Simple Shredded Chicken: A Quick How-To
Check out this post for a simple how-to on cooking and shredding chicken to use in any meal that calls for cooked chicken!
Keeping cooked, shredded chicken on hand is crucial to making dinner night a pleasure and not a pain.
There are tons and tons of recipes out there that call for cooked chicken and I’m going to share with you my latest favorite method for getting tender, delicious cooked chicken without a) buying a rotisserie chicken and b) having to plan ahead.
Also, below the how-to/recipe, I’ve given a one-stop guide to my favorite recipes that call for cooked chicken.
Frequently, if I have happened to plan ahead, I’ll throw chicken breasts in the slow cooker with low-sodium chicken broth and some simple seasonings and let it cook on low for 4-5 hours until the chicken breasts are just cooked through (too long in the crockpot and they’ll be dry).
After the chicken has been shredded and cooled, I will freeze the chicken to use for later.
However, I don’t always think to plan ahead and so when I came across this latest method from America’s Test Kitchen, I knew it would be a lifechanger. And it has been.
I’ve used this method at least 5-6 times in the last two weeks and I love the result.
The chicken is moist and flavorful and I can have cooked, shredded chicken for a recipe in less than 15-20 minutes (plus, you can increase the proportions and freeze to use later).
To be perfectly honest, I like the finished product of this chicken much more than the crockpot method. It has more flavor and is juicy and delicious. It’s my new go-to.
Simple Shredded Chicken
Ingredients
- 1 tablespoon olive oil
- 4 about 2 pounds boneless, skinless chicken breasts
- Salt and pepper
- ¾ cup water or low-sodium chicken broth
Instructions
- In a large 12-inch nonstick skillet with a lid, heat the olive oil over medium heat until hot and rippling.
- Pat the chicken dry and season with salt and pepper on both sides. Place the chicken top-side down in the hot skillet and let the chicken cook for 5 minutes until golden brown on top.
- Flip the chicken, add the water or chicken broth, cover the skillet and let the chicken simmer gently over medium heat for 7-10 minutes until the chicken is cooked through (it will register 160 degrees on a thermometer). Don’t overcook or it might be dry.
- While the chicken is simmering, add additional water 1/4 cup at a time if the liquid evaporates too quickly.
- Remove the chicken from the skillet. Let it cool slightly before shredding.
Notes
Recommended Products
Recipe Source: inspired by a method from America’s Test Kitchen
Best way to cook chicken for soups, salads, other recipes!

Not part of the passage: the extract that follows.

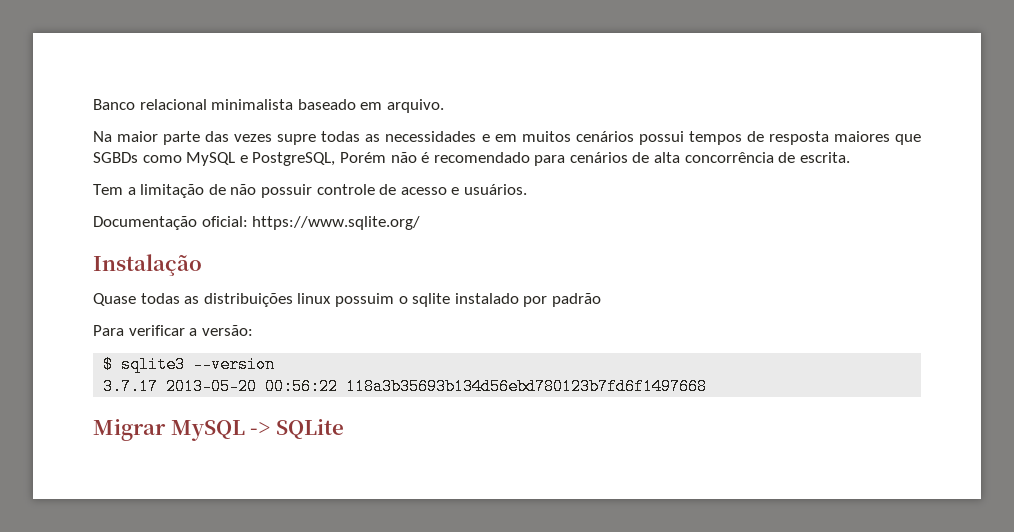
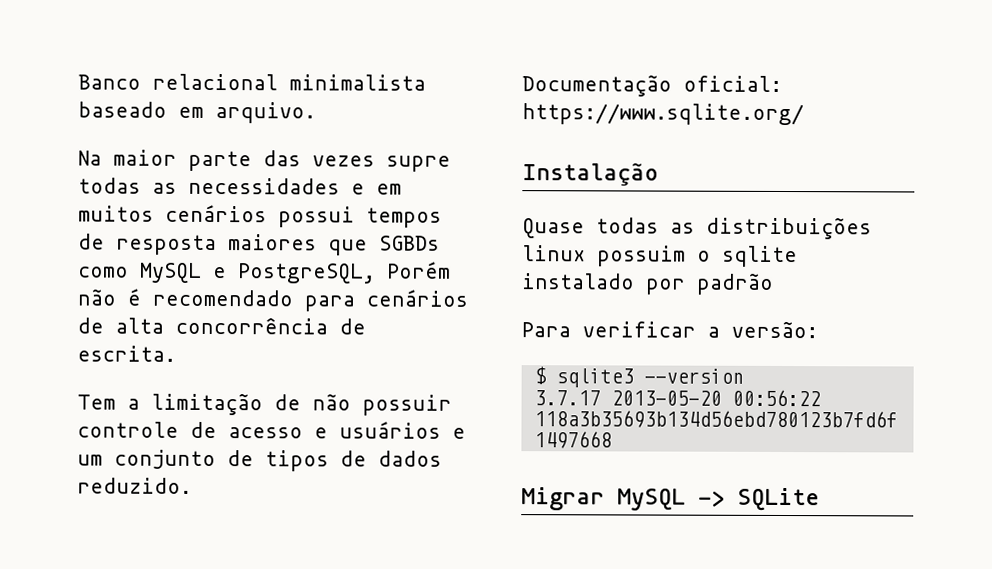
- Tem a limitação de não possuir controle de acesso e usuários.
+ Tem a limitação de não possuir controle de acesso e usuários e um conjunto de tipos de dados reduzido.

Am I the first to ask if I can throw frozen chicken breasts into the skillet?
Using frozen chicken may mean it will cook unevenly over overcook so it’s best to use fresh chicken breasts (or frozen ones that have been thawed)
Excellent!!! We added about 3 ounces of mozzarella cheese along with the pesto, chicken, etc and let it get all melty. So yummy… Thank you!
This is the best way I’ve seen yet for cooking chicken to shred! My new go to recipe, I just made it to use for chicken enchiladas and it was perfect!
Hi Mel! I just have to say- thank you for sharing your amazing recipes and tips with us! I have made so many of your recipes and they are always met with rave reviews and full tummies!
Just a couple of questions:
How would I change the cooking time of the chicken if they were one inch, bite size pieces? (Often times -because of being short on time- I will buy the refrigerated tenderloin pieces and cut them into one inch, bite size pieces.)
Also- I have a convection oven and I always tend to overcook anything that goes in there. Is there some sort of rule of thumb you use to convert cooking times from a regular oven to a convection oven? Specifically for your sweet and sour chicken. I am dying to try it, but I don’t want to ruin it by overcooking it!
You are the best!!!
Hey Natalie – for really small pieces, I think you would only need to cook for a few minutes (probably 4-5 minutes total). They’ll cook super fast! For my convection oven, I always use 25 degrees less than the recipe (if written for a standard bake oven) and often I’ll check several minutes early since things usually cook a bit faster.
I keep reading that chicken thighs are more flavorful than breasts. Would I need to make changes to this recipe for dark meat?
Yes, you would need to cook it longer as thighs take longer to cook than chicken breasts.
I made this to use for chicken in your Mexican Chicken Sweet Potato Skillet recipe and was impressed with the speed, ease and result of preparing the chicken this way. Will use this recipe now on for fast chicken! I cubed it after cooking and it was great.